2. La concentration de la richesse dans la zone côtière a relégué au rang de citoyens de seconde zone des populations entières. En privant les régions intérieures de toute attractivité économique, le régime a fini par creuser sa propre tombe.
3. Affirmer que les fondamentaux sont bons et qu’une fois la corruption et le népotisme écartés, et la situation stabilisée, une belle croissance de 6 à 7 % nous attend est un mauvais diagnostic. Les graves lésions subies par l’administration, le droit économique, le crédit ont atteint le système économique et juridique dans son intégrité. Le catalogue des réformes structurelles à entreprendre est volumineux et complexe.
4. Le citoyen s’interroge: pourquoi rien n’est-il entrepris sérieusement pour rapatrier la dizaine de milliards de dollars mal acquis sous l’ancien régime, sachant que dans ce domaine chaque minute compte? Au-delà de ceux qui veulent tout, tout de suite, la perception est que les préoccupations des populations ne sont pas comprises. Au gouvernement censé expédier les affaires courantes plutôt que de concevoir et appliquer un programme, il est reproché de ne faire ni l’un ni l'autre.
5. La perplexité est exacerbée par l’absence d’information. Le pays attend un plan de relance cohérent et détaillé dans lequel les citoyens pourront se reconnaître et les investisseurs (nationaux et étrangers) s’insérer.

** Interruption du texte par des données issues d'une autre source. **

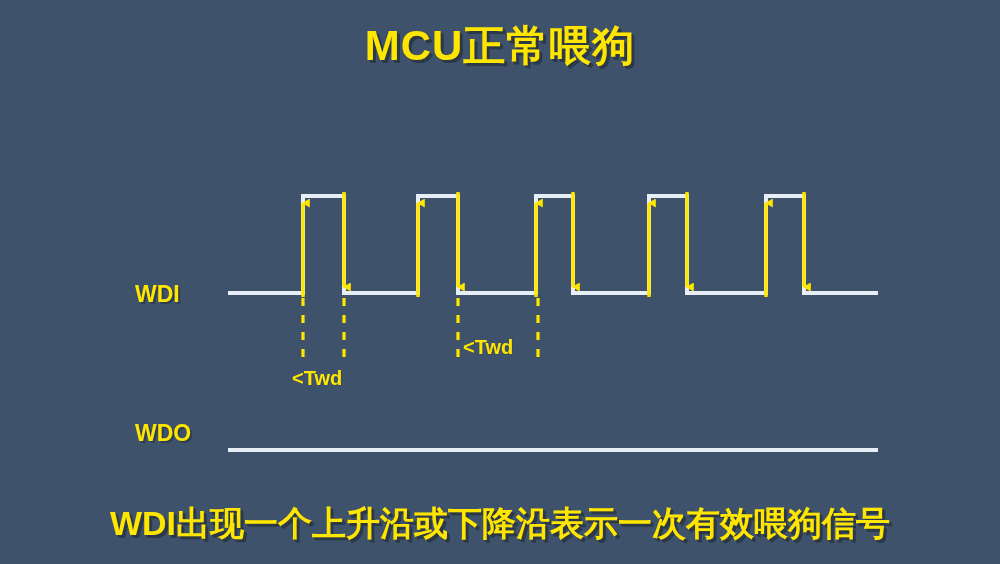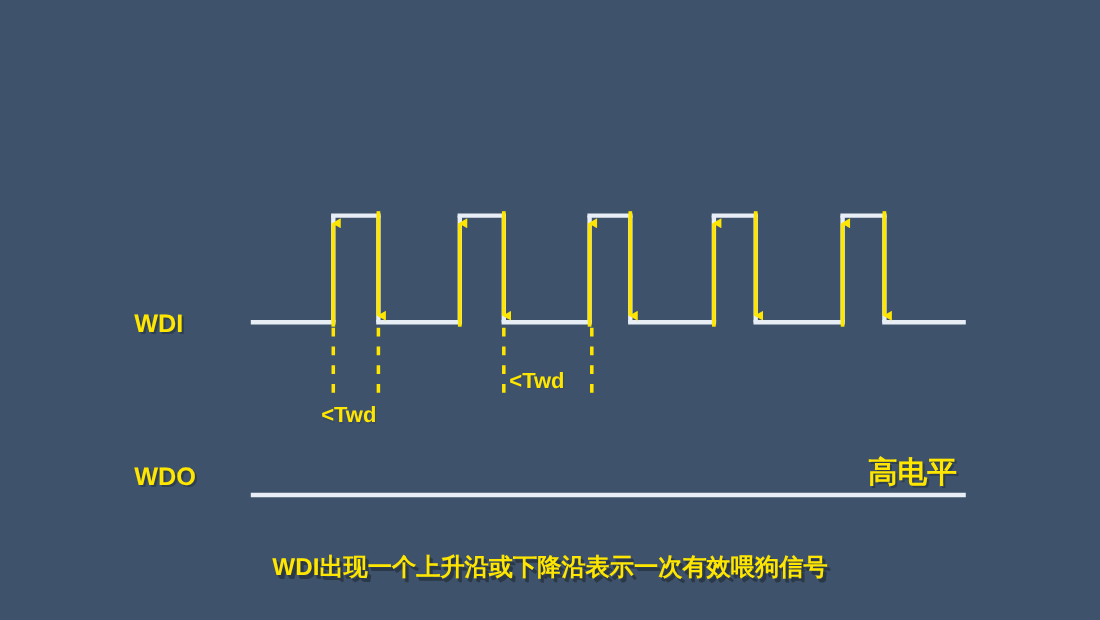--- a/index.html
+++ b/index.html
@@ -96,6 +96,7 @@
 
 <div id="stage">
 
+  <div id="title">MCU正常喂狗</div>
 
   <svg id="wave-svg" viewBox="0 0 1000 564" xmlns="http://www.w3.org/2000/svg">
     <defs>

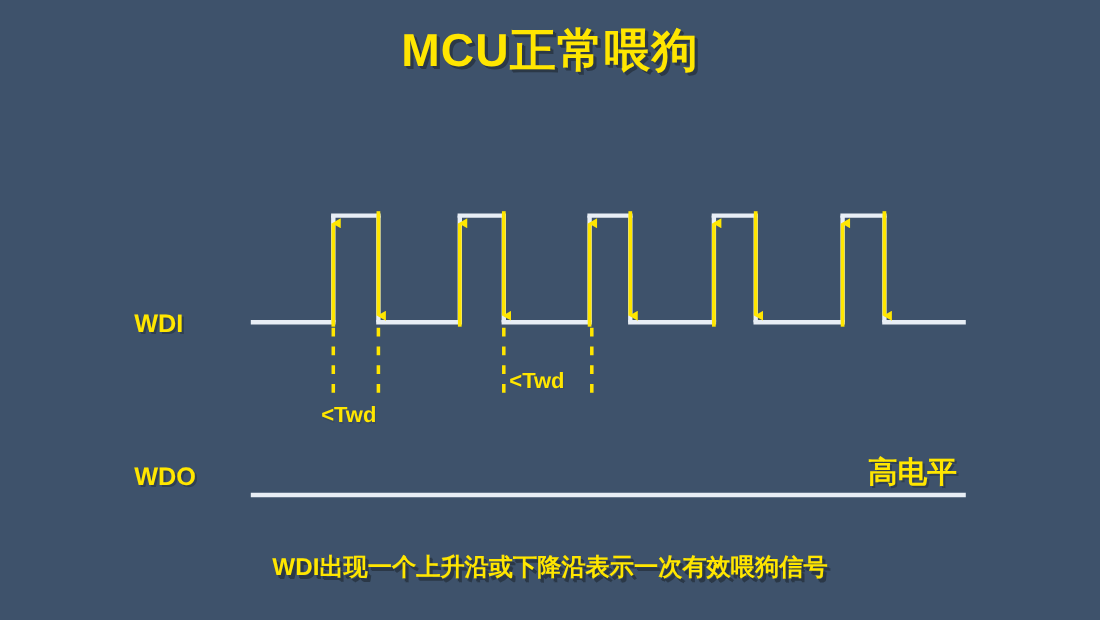--- a/index.html
+++ b/index.html
@@ -39,6 +39,7 @@
     color: #ffe600;
     text-shadow: 2px 2px 0 #2f3f52;
     white-space: nowrap;
+    margin-left: 13px;
   }
   #wdi-label { left: 122px; top: 281px; }
   #wdo-label { left: 122px; top: 420px; }

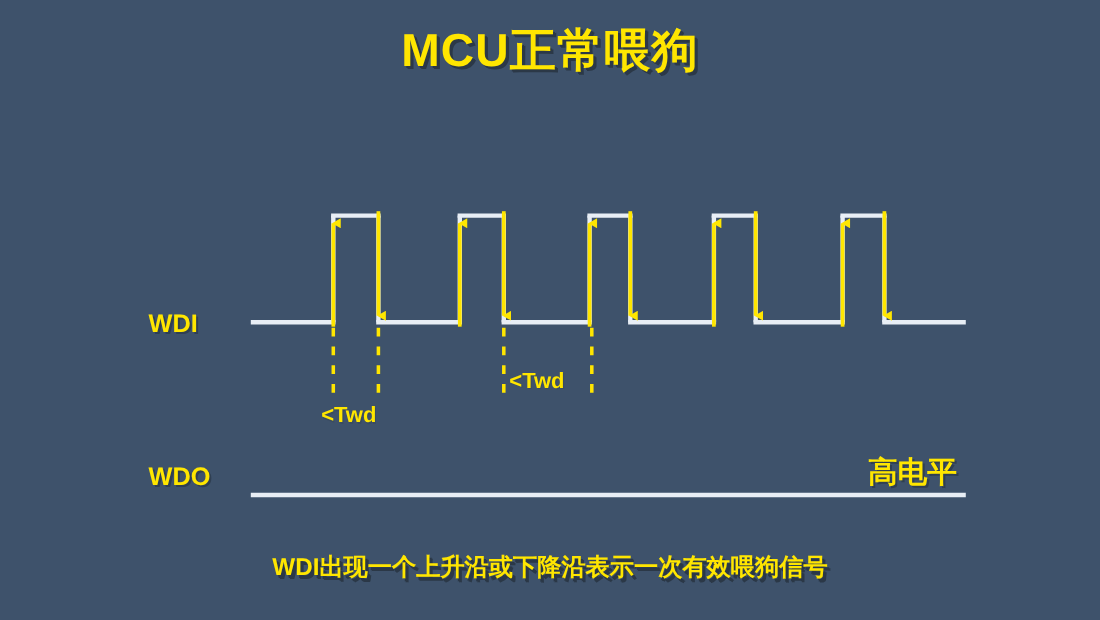--- a/index.html
+++ b/index.html
@@ -164,7 +164,6 @@
   <div class="sig-label" id="wdi-label">WDI</div>
   <div class="sig-label" id="wdo-label">WDO</div>
 
-  <div id="high-level-label">高电平</div>
 
   <div class="twd-label" id="twd-1">&lt;Twd</div>
   <div class="twd-label" id="twd-2">&lt;Twd</div>

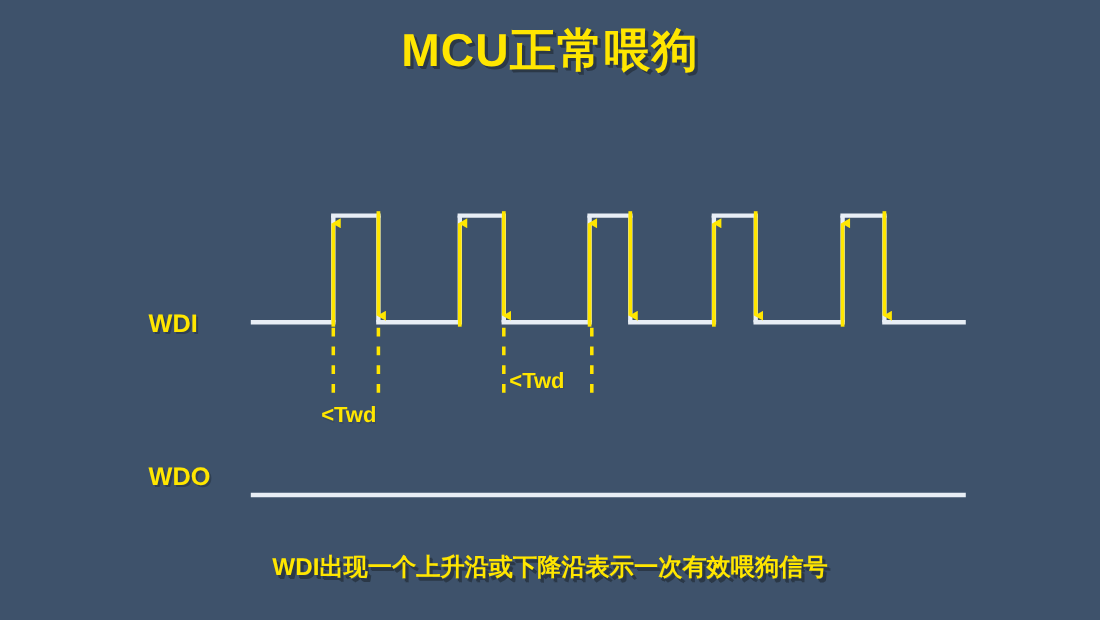--- a/index.html
+++ b/index.html
@@ -84,7 +84,7 @@
     top: 501px;
     width: 1000px;
     text-align: center;
-    font-size: 22px;
+    font-size: 34px;
     font-weight: bold;
     color: #ffe600;
     letter-spacing: 0px;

Il ne suffit pas d’annoncer une «Conférence des donateurs» ou un «plan Marshall», du reste peu réalistes et contre-productifs, à un peuple habitué à compter sur lui-même.
6. Ce flottement explique sans doute en partie l’attentisme de la communauté internationale. Aux Tunisiens de sensibiliser les décideurs occidentaux à un plan de relance cohérent et mobilisateur. La Tunisie (dont le crédit demeure malgré tout substantiel) n’a pas le loisir d’attendre que l’Occident prenne enfin la mesure de l’enjeu stratégique que ce pays représente.

Source : ‘‘Le Cercle Les Echos’’.

Les titres et intertitres sont de la rédaction.

* Diplômé des facultés de droit de Tunis, de Paris-Sorbonne et de Harvard. Il a été conseiller au Fonds monétaire international à Washington.